— About this exercise —
Tell how many lines in the following entries include the word "value", giving the figure alone.

- - -

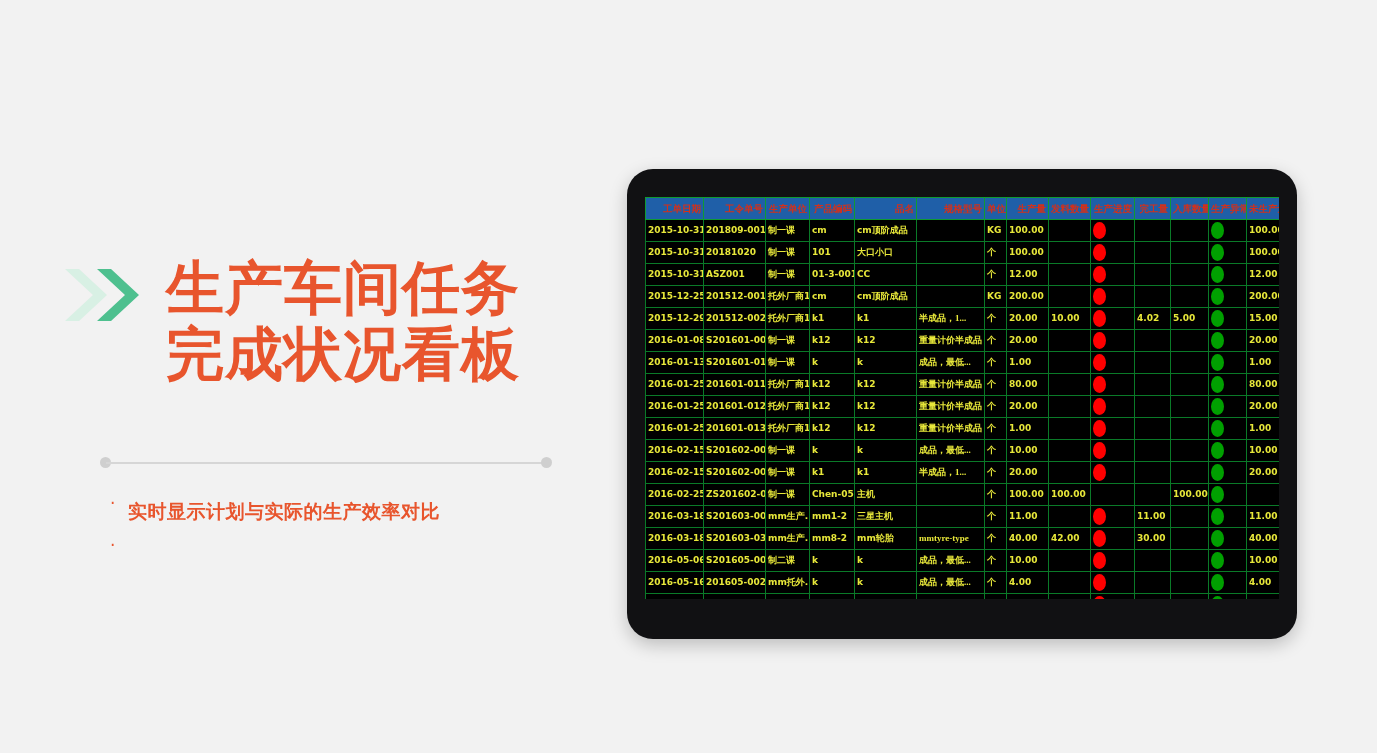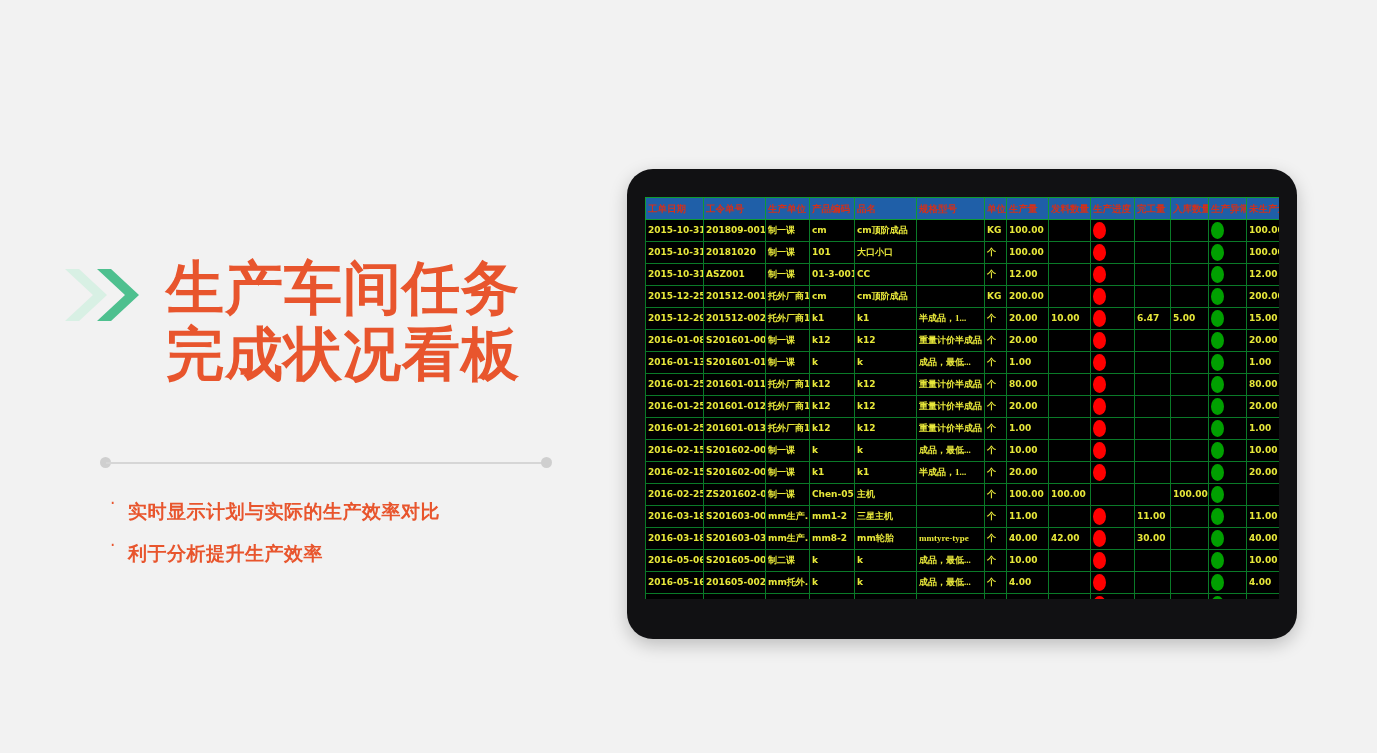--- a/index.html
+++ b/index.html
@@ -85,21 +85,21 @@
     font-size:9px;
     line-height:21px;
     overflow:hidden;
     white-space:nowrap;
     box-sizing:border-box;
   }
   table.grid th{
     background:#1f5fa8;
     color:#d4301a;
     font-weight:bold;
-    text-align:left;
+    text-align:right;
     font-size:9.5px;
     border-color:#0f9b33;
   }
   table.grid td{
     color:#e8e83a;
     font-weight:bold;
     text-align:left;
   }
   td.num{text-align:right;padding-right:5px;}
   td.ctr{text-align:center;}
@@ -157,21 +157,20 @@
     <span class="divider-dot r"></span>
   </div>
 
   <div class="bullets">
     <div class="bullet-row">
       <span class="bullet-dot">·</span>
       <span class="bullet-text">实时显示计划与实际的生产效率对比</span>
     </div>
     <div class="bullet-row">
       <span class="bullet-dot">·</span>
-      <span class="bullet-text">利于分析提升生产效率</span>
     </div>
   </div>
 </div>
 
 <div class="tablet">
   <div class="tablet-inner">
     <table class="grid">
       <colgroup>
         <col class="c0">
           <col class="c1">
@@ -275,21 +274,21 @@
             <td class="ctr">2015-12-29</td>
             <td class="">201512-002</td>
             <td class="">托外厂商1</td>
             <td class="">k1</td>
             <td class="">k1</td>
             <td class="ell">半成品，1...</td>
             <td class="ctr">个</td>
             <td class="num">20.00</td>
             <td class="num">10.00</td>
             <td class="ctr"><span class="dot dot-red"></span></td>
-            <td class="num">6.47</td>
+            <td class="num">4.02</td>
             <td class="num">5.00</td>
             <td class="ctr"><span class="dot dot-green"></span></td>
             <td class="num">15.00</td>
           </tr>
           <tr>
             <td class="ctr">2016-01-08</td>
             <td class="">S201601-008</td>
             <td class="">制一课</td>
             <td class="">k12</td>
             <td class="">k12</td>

- - -

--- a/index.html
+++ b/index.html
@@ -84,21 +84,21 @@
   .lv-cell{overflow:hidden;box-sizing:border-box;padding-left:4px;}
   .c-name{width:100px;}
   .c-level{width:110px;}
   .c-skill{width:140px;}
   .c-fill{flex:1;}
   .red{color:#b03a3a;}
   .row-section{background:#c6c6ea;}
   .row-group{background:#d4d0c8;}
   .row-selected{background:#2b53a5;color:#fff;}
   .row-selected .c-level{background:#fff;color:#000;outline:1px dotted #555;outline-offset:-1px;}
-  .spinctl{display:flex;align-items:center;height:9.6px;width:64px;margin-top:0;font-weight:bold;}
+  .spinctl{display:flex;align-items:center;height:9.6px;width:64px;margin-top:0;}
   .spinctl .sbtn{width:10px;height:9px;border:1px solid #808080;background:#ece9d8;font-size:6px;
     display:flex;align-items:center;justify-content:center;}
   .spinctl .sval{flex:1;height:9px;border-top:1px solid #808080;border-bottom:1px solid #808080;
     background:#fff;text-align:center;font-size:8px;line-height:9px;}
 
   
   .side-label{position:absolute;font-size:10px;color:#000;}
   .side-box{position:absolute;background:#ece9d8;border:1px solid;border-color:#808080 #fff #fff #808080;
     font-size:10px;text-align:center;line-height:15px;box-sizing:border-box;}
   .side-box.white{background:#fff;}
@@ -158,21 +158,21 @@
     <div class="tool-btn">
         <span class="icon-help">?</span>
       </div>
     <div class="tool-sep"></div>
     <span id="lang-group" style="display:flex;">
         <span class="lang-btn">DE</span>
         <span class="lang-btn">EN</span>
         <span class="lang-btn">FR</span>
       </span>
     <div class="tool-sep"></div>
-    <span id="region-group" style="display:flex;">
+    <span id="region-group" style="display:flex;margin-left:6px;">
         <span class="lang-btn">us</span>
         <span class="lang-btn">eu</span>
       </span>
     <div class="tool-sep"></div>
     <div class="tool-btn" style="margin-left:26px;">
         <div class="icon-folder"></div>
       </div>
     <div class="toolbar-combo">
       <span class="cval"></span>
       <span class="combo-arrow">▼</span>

- - -

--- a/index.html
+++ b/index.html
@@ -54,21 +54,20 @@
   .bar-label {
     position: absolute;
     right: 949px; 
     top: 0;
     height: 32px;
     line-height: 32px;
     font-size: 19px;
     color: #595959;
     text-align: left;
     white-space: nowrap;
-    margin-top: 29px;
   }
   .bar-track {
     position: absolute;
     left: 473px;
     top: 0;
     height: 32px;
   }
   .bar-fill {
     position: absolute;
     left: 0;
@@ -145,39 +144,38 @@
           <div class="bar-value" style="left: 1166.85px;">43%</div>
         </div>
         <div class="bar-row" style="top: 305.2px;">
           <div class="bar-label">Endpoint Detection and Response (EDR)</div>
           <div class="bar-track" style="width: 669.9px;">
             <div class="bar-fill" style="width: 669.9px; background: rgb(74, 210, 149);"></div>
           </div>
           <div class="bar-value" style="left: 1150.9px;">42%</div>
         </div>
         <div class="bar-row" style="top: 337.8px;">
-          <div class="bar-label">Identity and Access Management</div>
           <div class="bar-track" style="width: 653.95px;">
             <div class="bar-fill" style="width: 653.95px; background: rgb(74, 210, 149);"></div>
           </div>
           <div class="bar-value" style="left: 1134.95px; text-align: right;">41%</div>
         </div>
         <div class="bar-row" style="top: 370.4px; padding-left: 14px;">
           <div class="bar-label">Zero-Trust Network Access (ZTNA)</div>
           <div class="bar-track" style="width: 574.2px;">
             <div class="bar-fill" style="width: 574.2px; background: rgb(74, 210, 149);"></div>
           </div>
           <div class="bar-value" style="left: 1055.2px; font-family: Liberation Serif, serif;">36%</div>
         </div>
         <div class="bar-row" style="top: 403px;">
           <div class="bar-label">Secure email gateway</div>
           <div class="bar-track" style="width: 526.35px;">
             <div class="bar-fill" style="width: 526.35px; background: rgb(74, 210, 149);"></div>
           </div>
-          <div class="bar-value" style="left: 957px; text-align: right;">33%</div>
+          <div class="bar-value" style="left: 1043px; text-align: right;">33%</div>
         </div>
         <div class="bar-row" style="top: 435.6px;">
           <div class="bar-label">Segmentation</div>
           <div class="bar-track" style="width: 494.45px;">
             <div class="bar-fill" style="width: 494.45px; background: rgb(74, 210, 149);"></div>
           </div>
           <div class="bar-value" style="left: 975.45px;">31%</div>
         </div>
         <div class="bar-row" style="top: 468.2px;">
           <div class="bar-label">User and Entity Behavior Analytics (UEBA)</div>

- - -

— Response to the exercise —
7